- Location of Hoberg, Missouri
- Coordinates: 37°4′6″N 93°50′58″W﻿ / ﻿37.06833°N 93.84944°W
- Country: United States
- State: Missouri
- County: Lawrence

Area
- • Total: 0.054 sq mi (0.14 km^{2})
- • Land: 0.054 sq mi (0.14 km^{2})
- • Water: 0 sq mi (0.00 km^{2})
- Elevation: 1,165 ft (355 m)

Population (2020)
- • Total: 48
- • Density: 888.3/sq mi (342.96/km^{2})
- Time zone: UTC-6 (Central (CST))
- • Summer (DST): UTC-5 (CDT)
- ZIP code: 65712
- Area code: 417
- FIPS code: 29-32410
- GNIS feature ID: 0719649

= Hoberg, Missouri =

Hoberg is a village in Lawrence County, Missouri, United States. The population was 48 at the 2020 census.

==History==
A post office called Hoberg was established in 1905, and remained in operation until 1968. The community has the name of Henry Hoberg, a pioneer settler.

==Geography==
Hoberg is located along the southwest bank of the Spring River and approximately three miles southwest of Mount Vernon. The Missouri Pacific Railroad line passes along the northeast side of the community.

According to the United States Census Bureau, the village has a total area of 0.05 sqmi, all land.

==Demographics==

Historical population
| Census | Pop. | Note | %± |
| 1930 | 95 |  | — |
| 1940 | 83 |  | −12.6% |
| 1950 | 90 |  | 8.4% |
| 1960 | 75 |  | −16.7% |
| 1970 | 64 |  | −14.7% |
| 1980 | 77 |  | 20.3% |
| 1990 | 62 |  | −19.5% |
| 2000 | 60 |  | −3.2% |
| 2010 | 56 |  | −6.7% |
| 2020 | 48 |  | −14.3% |
U.S. Decennial Census

===2010 census===
As of the census of 2010, there were 56 people, 21 households, and 14 families living in the village. The population density was 1120.0 PD/sqmi. There were 29 housing units at an average density of 580.0 /sqmi. The racial makeup of the village was 91.1% White, 5.4% from other races, and 3.6% from two or more races. Hispanic or Latino of any race were 10.7% of the population.
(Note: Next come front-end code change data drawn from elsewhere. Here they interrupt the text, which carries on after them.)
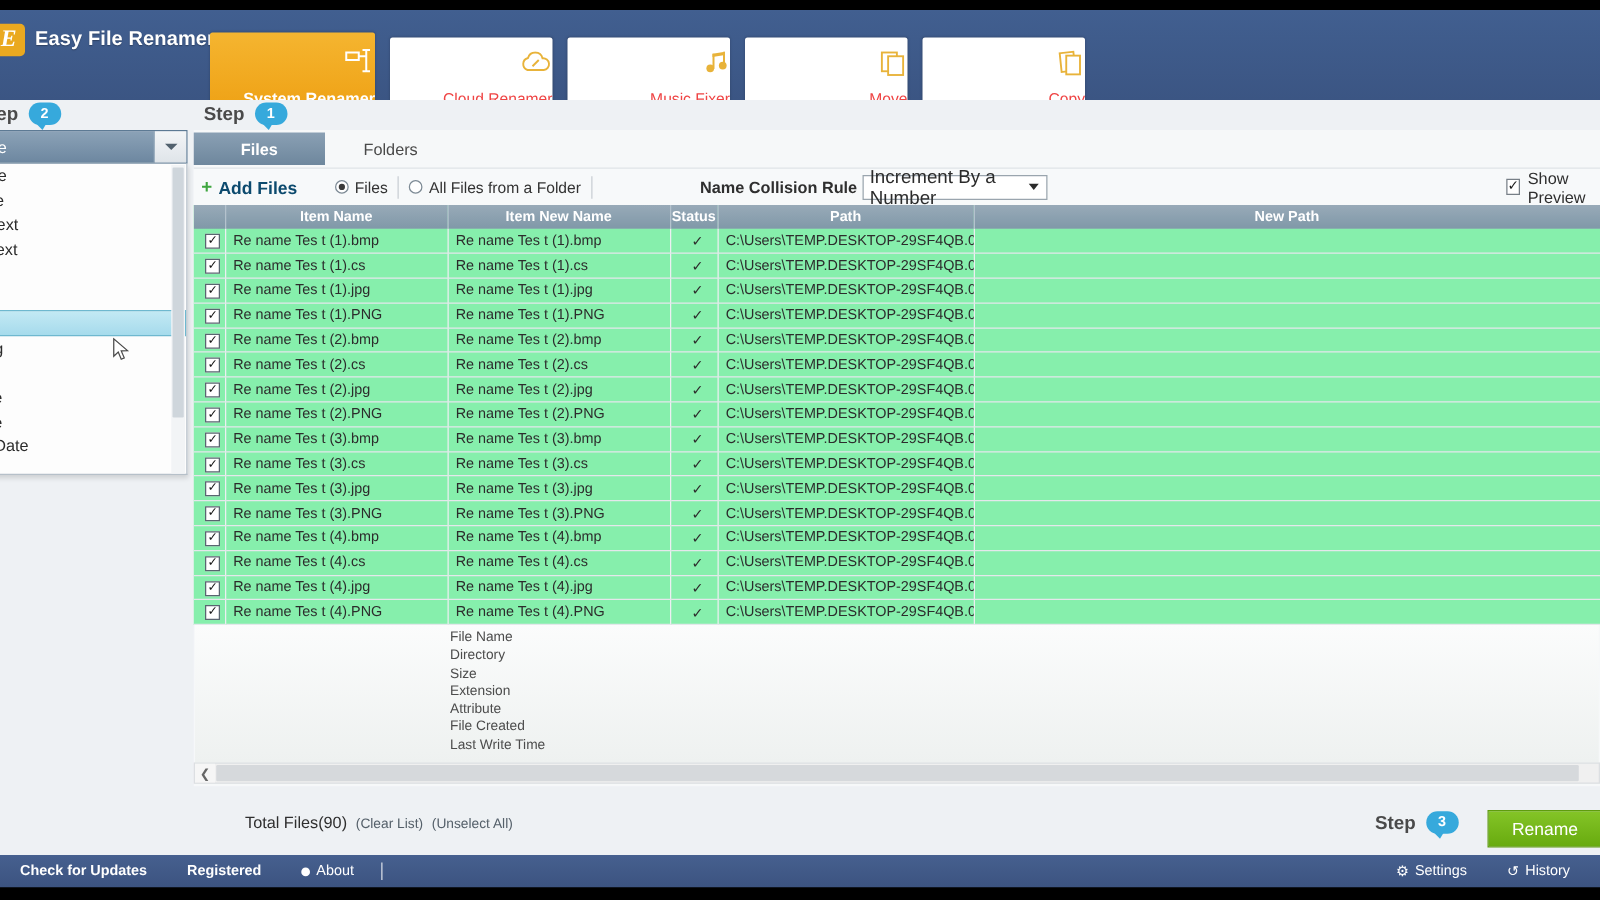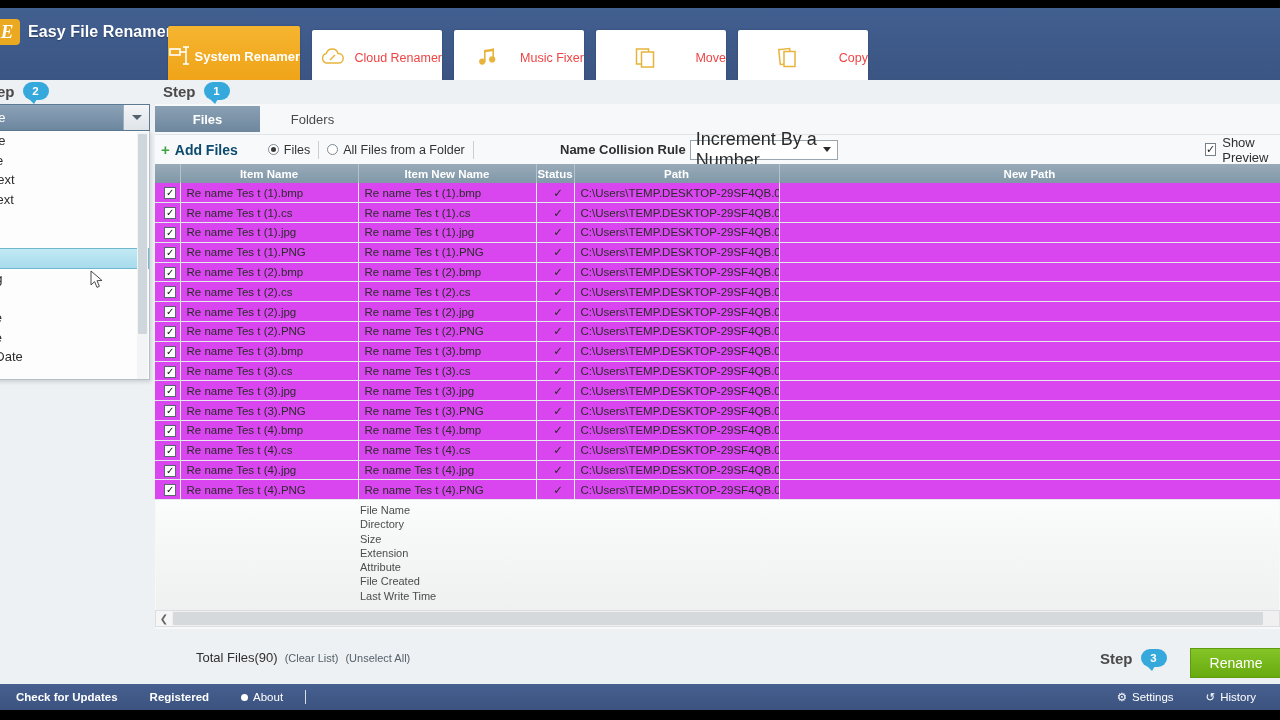"System Renamer" .tab { align-items: center -> flex-end; flex-direction: row -> column }
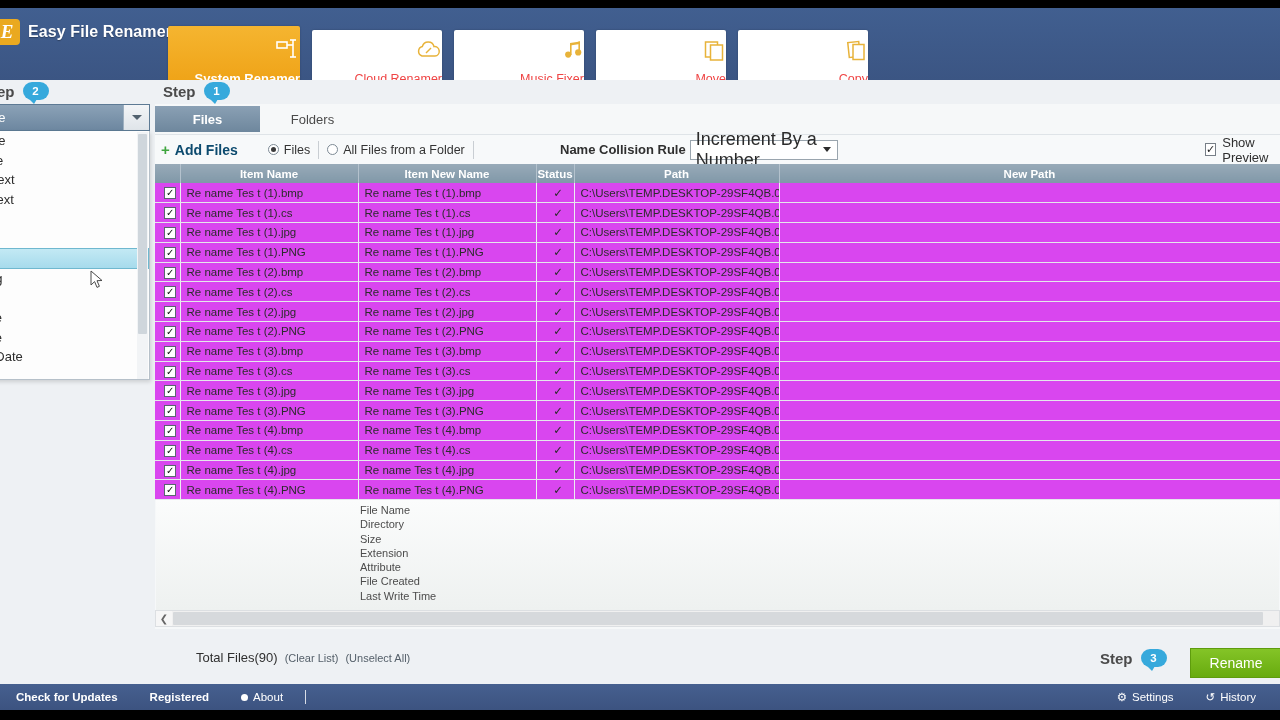"Increment By a Number" .collision .dd { font-size: 18px -> 15px }
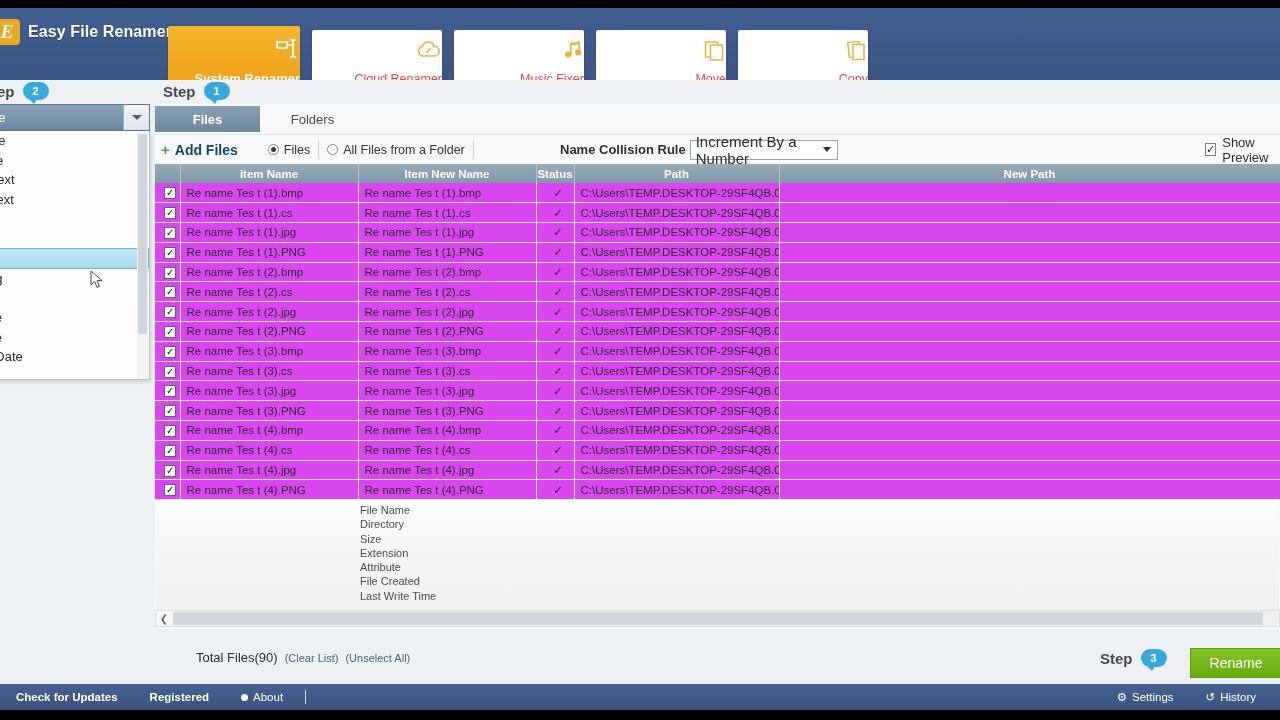"Item Name" .table-wrap { background: #d946ef -> #86efac }
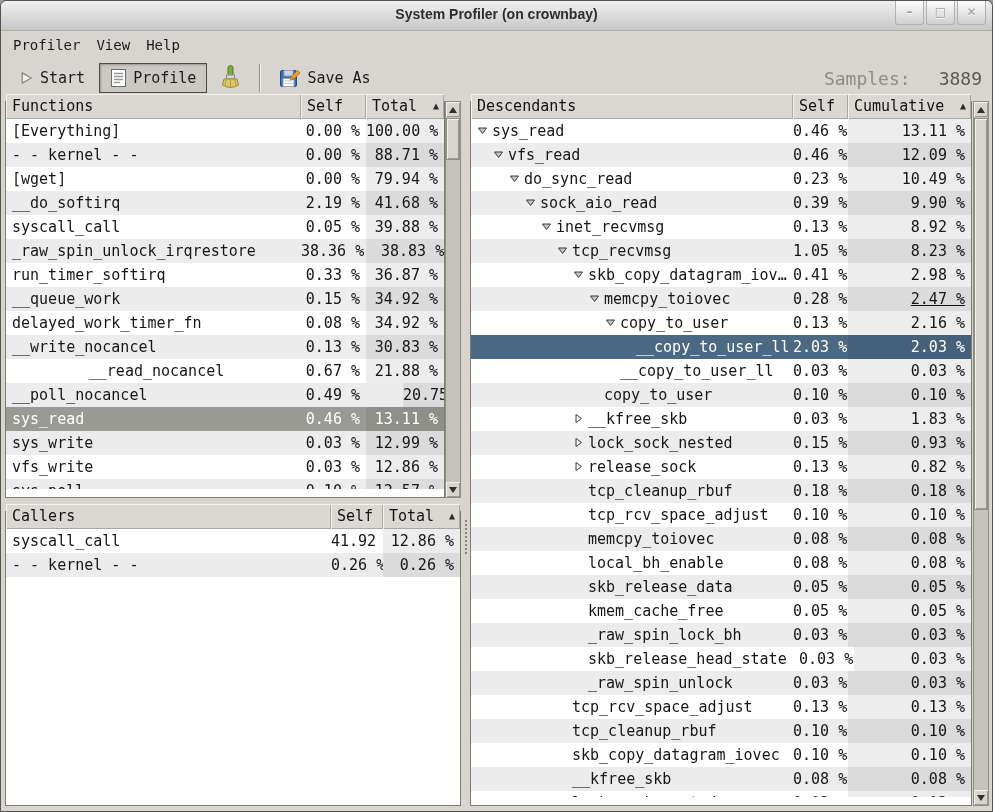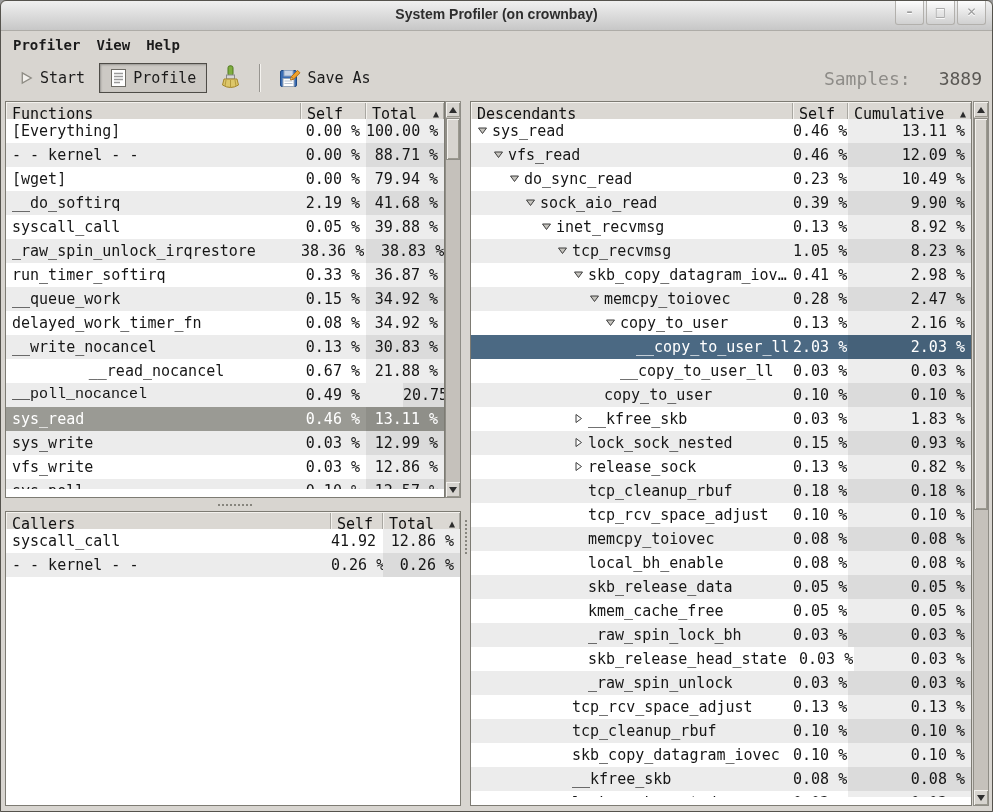"Profiler" .menubar { font-weight: bold -> none }
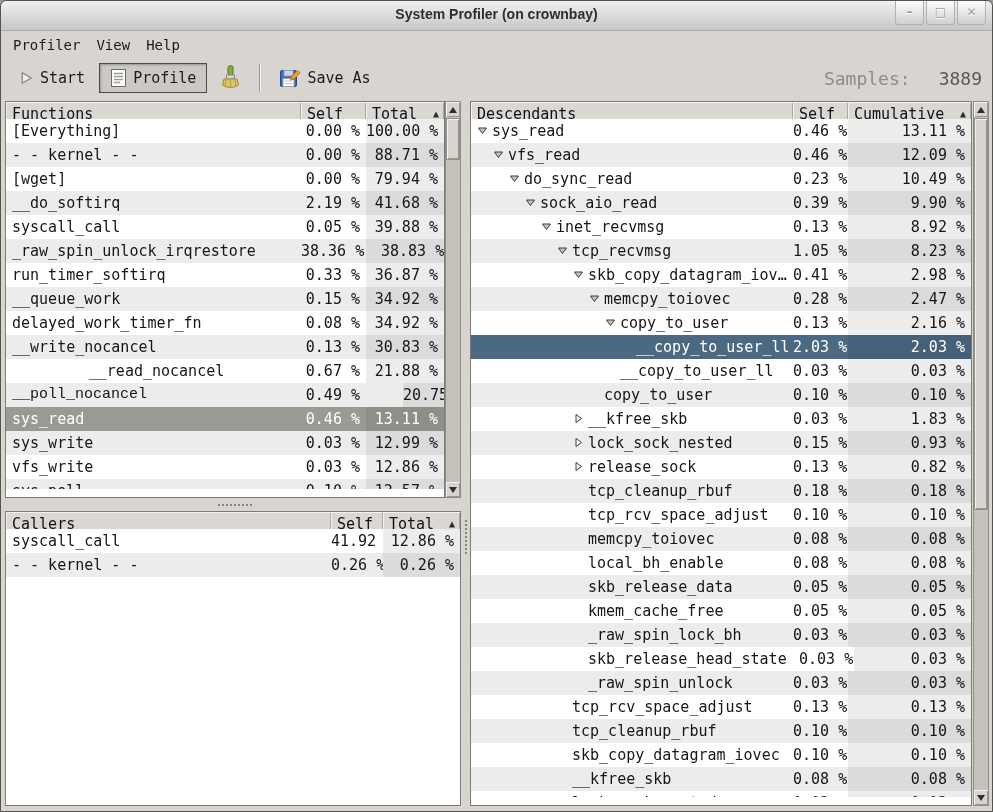"Functions" .thead { align-items: none -> flex-end }
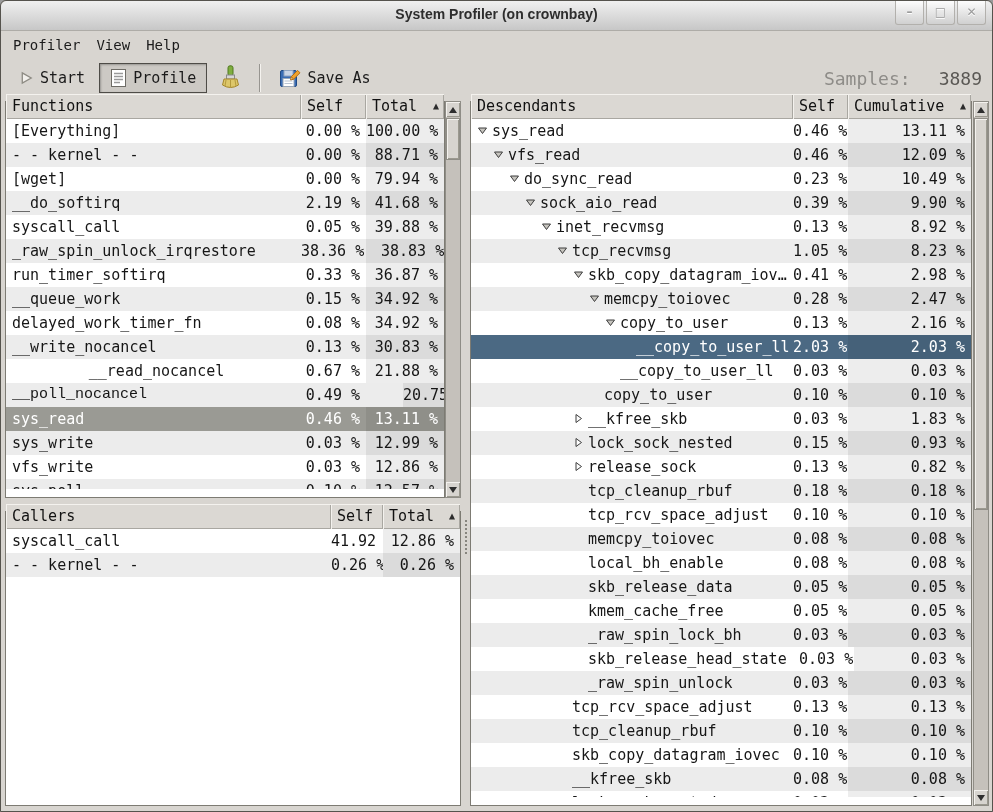"2.47 %" div.cell { text-decoration: none -> underline }
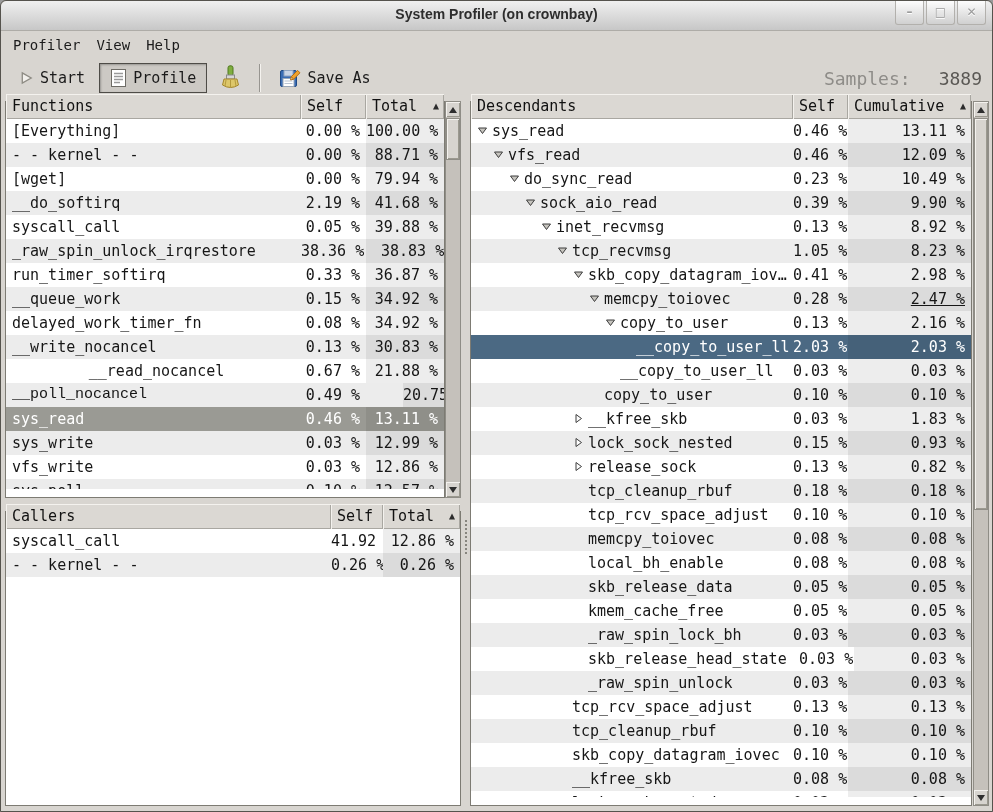"__poll_nocancel" div.cell { font-family: Liberation Mono, monospace -> none }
There were 21 households, of which 38.1% had children under the age of 18 living with them, 57.1% were married couples living together, 9.5% had a male householder with no wife present, and 33.3% were non-families. 19.0% of all households were made up of individuals, and 4.8% had someone living alone who was 65 years of age or older. The average household size was 2.67 and the average family size was 3.14.

The median age in the village was 29 years. 28.6% of residents were under the age of 18; 5.4% were between the ages of 18 and 24; 39.4% were from 25 to 44; 17.9% were from 45 to 64; and 8.9% were 65 years of age or older. The gender makeup of the village was 51.8% male and 48.2% female.

===2000 census===
As of the census of 2000, there were 60 people, 24 households, and 19 families living in the village. The population density was 1,032.2 PD/sqmi. There were 29 housing units at an average density of 498.9 /sqmi. The racial makeup of the village was 100.00% White.

There were 24 households, out of which 37.5% had children under the age of 18 living with them, 62.5% were married couples living together, 4.2% had a female householder with no husband present, and 20.8% were non-families. 20.8% of all households were made up of individuals, and 8.3% had someone living alone who was 65 years of age or older. The average household size was 2.50 and the average family size was 2.74.

In the village, the population was spread out, with 23.3% under the age of 18, 13.3% from 18 to 24, 30.0% from 25 to 44, 23.3% from 45 to 64, and 10.0% who were 65 years of age or older. The median age was 34 years. For every 100 females, there were 93.5 males. For every 100 females age 18 and over, there were 109.1 males.

The median income for a household in the village was $21,250, and the median income for a family was $24,167. Males had a median income of $16,875 versus $32,500 for females. The per capita income for the village was $10,121. There were 27.8% of families and 32.1% of the population living below the poverty line, including 18.2% of under eighteens and 14.3% of those over 64.